Personal information
- Born: July 18, 1936 Spring Hope, North Carolina, U.S.
- Died: March 1, 2023 (aged 86) Charlotte, North Carolina, U.S.
- Listed height: 6 ft 3 in (1.91 m)
- Listed weight: 185 lb (84 kg)

Career information
- High school: Terry Sanford (Fayetteville, North Carolina)
- College: Wofford (1955–1958)
- NFL draft: 1959: 13th round, 154th overall pick

Career history

Playing
- Baltimore Colts (1959–1960);

Operations
- Carolina Panthers (1995–2017) Owner;

Awards and highlights
- As a player NFL champion (1959); Second-team Little All-American (1958); Third-team Little All-American (1957);

Career NFL statistics
- Receptions: 15
- Receiving yards: 171
- Receiving touchdowns: 4
- Stats at Pro Football Reference
- Executive profile at Pro Football Reference

= Jerry Richardson =

American football player and executive (1936–2023)

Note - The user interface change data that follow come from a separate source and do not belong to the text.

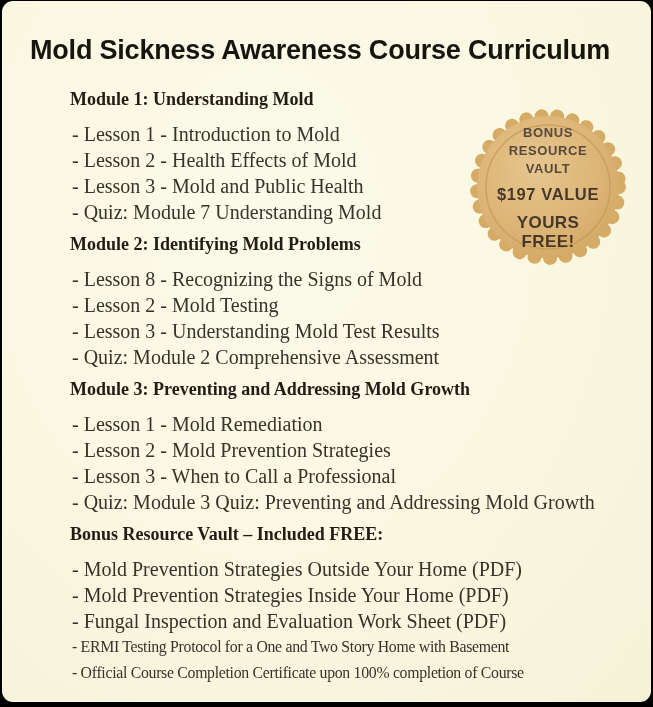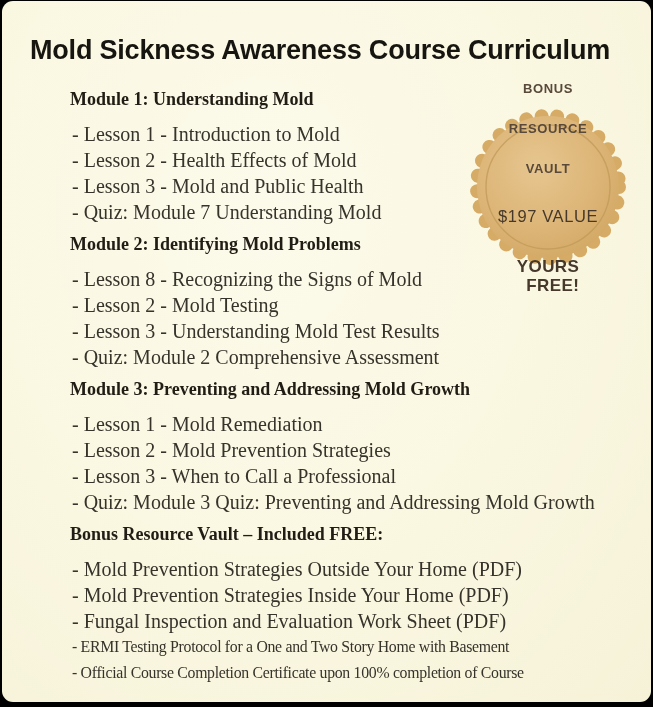--- a/index.html
+++ b/index.html
@@ -86,9 +86,8 @@
     flex-direction: column;
     align-items: center;
     justify-content: center;
-    text-align: right;
+    text-align: center;
     font-family: "Liberation Sans", sans-serif;
-    gap: 22px;
   }
   .badge-small {
     font-size: 13px;

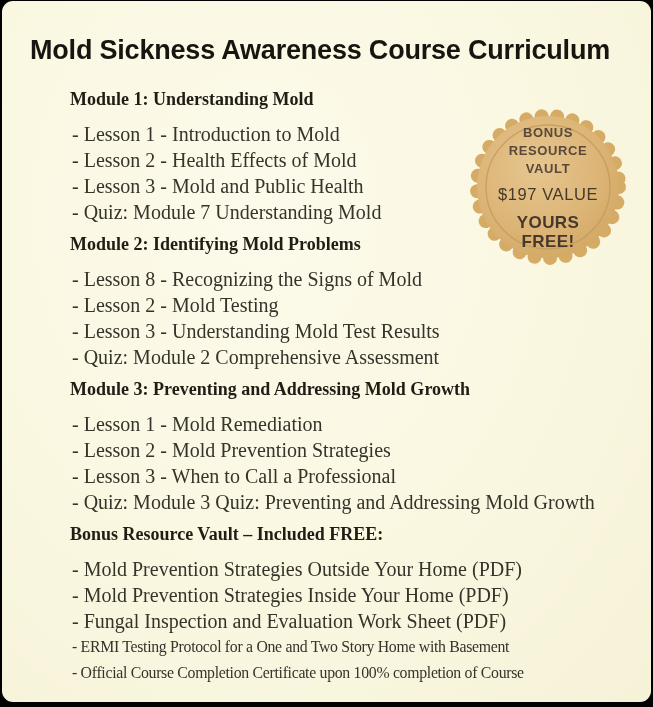--- a/index.html
+++ b/index.html
@@ -98,7 +98,7 @@
   }
   .badge-value {
     font-size: 16.5px;
-    font-weight: 400;
+    font-weight: 700;
     letter-spacing: 0.6px;
     color: #46392b;
     margin-top: 7px;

Jerome Johnson Richardson Sr. (July 18, 1936 – March 1, 2023) was an American businessman, professional football player, and owner in the National Football League (NFL). A native of Spring Hope, North Carolina, he played college football for the Wofford Terriers and was twice a Little All-America selection. After graduating, he played two seasons in the NFL with the Baltimore Colts, catching a touchdown pass from John Unitas in the championship game.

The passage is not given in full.